→ Exercise instructions:
Extract all lines in the data that contain the word "generates".

** Opening Material for the task block **

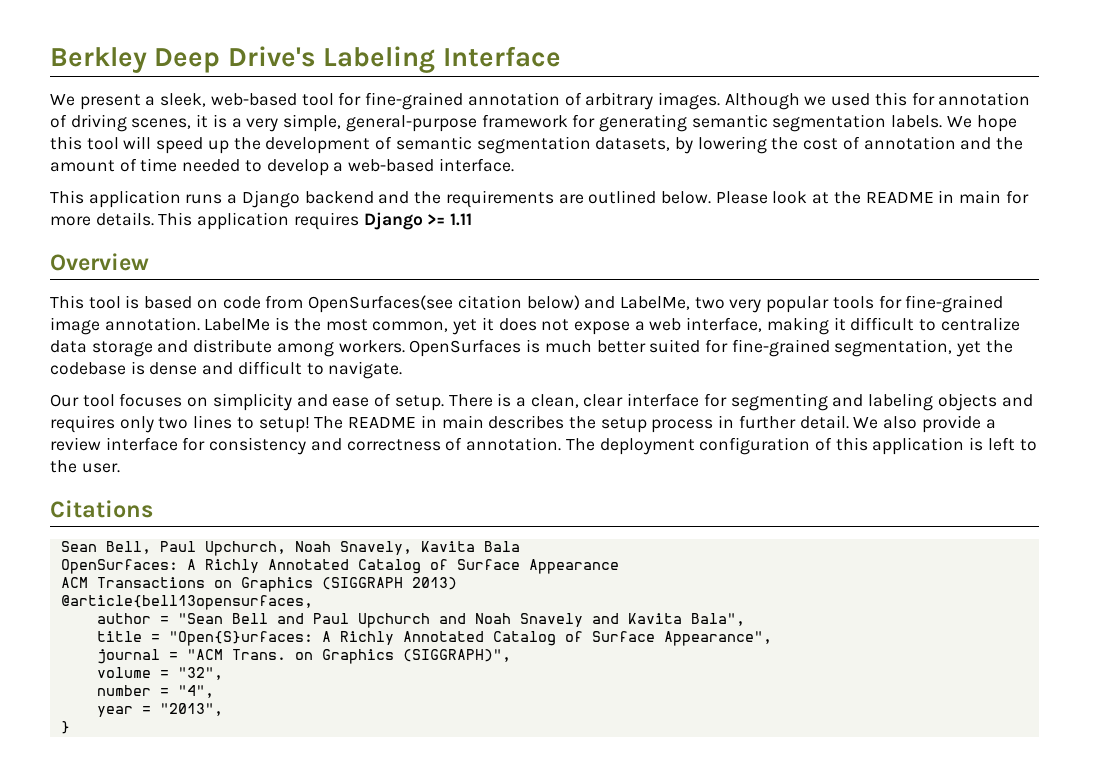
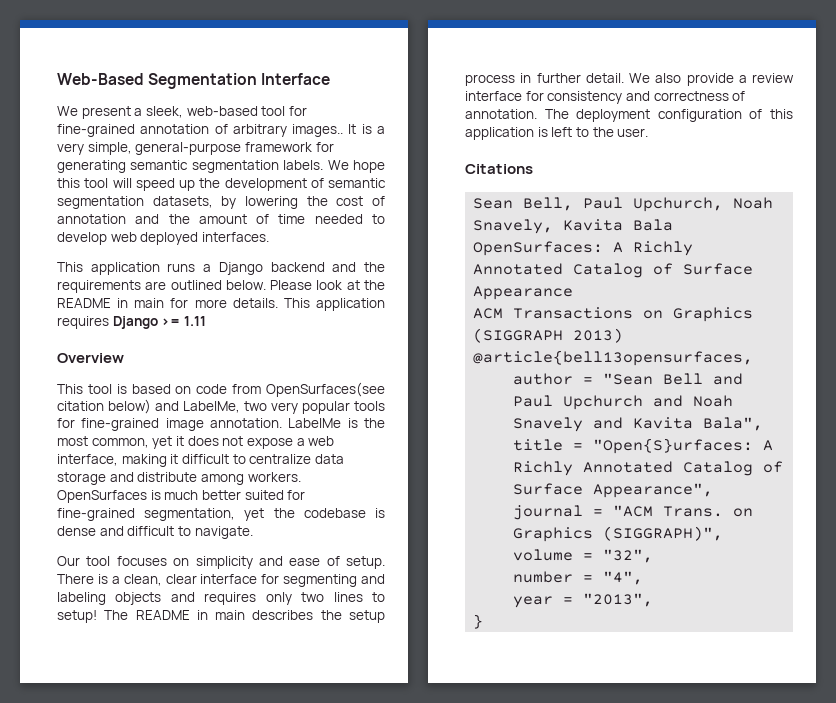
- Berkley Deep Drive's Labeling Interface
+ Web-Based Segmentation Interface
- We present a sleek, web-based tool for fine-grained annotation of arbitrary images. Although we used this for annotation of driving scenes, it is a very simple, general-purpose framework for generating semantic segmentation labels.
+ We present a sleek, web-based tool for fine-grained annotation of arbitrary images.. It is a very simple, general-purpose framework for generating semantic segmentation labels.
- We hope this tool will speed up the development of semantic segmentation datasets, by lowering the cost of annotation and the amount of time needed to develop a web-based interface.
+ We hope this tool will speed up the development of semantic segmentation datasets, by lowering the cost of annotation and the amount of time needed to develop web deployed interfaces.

** Closing Material for the task block **
** Opening Material for the task block **

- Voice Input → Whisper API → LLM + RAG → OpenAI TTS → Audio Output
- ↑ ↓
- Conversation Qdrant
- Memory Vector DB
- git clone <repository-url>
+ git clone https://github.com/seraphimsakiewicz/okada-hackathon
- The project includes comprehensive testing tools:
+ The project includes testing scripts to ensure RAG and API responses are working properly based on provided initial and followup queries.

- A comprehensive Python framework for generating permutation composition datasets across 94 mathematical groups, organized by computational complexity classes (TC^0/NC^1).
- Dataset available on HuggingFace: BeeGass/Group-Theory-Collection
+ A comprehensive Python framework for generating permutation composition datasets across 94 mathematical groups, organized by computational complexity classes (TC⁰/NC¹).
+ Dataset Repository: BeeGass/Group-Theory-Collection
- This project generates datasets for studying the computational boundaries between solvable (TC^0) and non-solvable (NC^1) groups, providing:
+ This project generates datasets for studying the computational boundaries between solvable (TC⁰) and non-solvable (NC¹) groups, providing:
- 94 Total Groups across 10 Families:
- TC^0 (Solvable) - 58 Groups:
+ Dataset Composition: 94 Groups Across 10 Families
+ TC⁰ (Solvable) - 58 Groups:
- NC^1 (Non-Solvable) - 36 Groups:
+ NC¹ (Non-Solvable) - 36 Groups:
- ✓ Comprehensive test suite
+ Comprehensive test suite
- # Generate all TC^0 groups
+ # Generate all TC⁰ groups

** Closing Material for the task block **
** Opening Material for the task block **

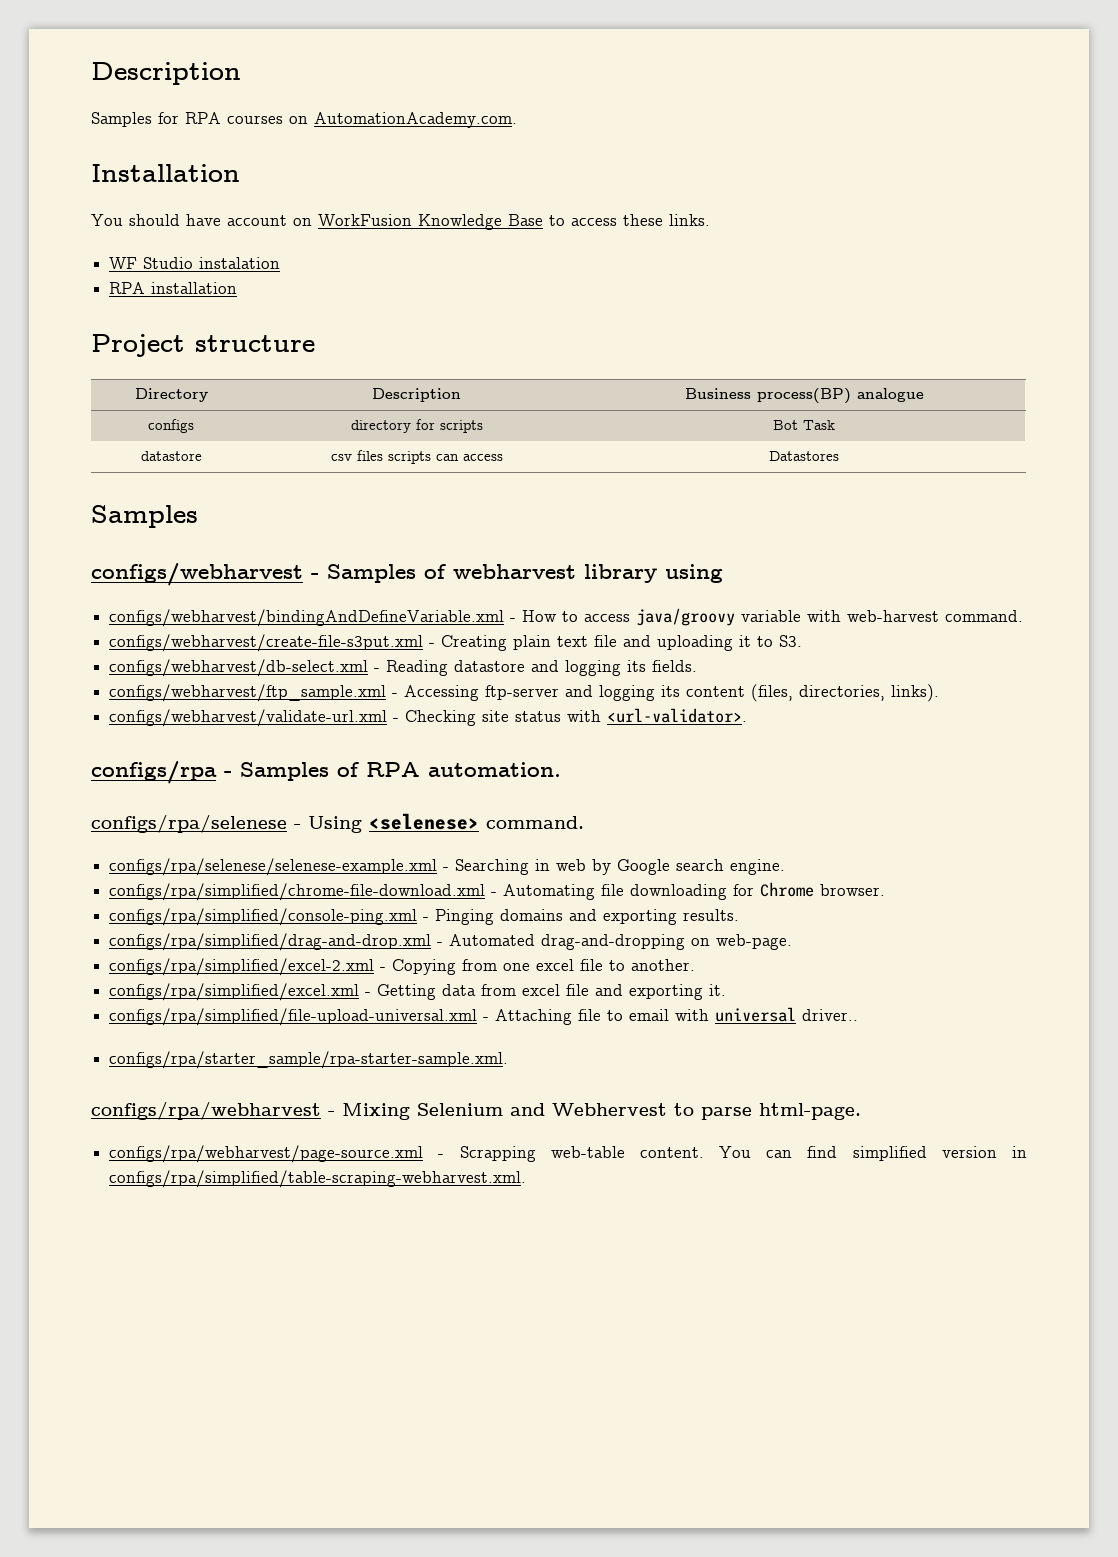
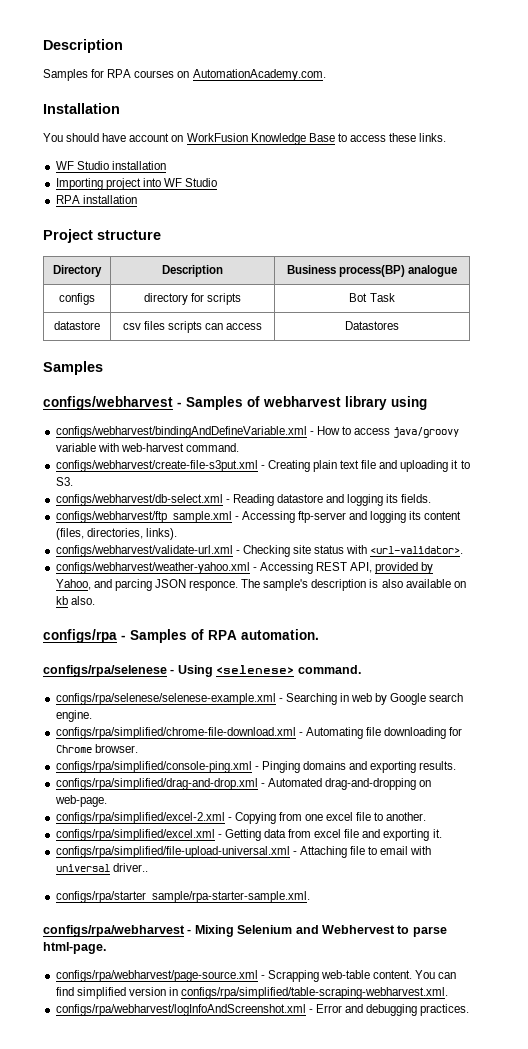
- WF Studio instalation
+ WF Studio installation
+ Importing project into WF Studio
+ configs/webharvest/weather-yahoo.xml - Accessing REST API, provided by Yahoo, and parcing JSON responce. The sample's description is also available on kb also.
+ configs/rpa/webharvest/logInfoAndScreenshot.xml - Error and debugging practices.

** Closing Material for the task block **

→ Task solution:
- This project generates datasets for studying the computational boundaries between solvable (TC^0) and non-solvable (NC^1) groups, providing:
+ This project generates datasets for studying the computational boundaries between solvable (TC⁰) and non-solvable (NC¹) groups, providing:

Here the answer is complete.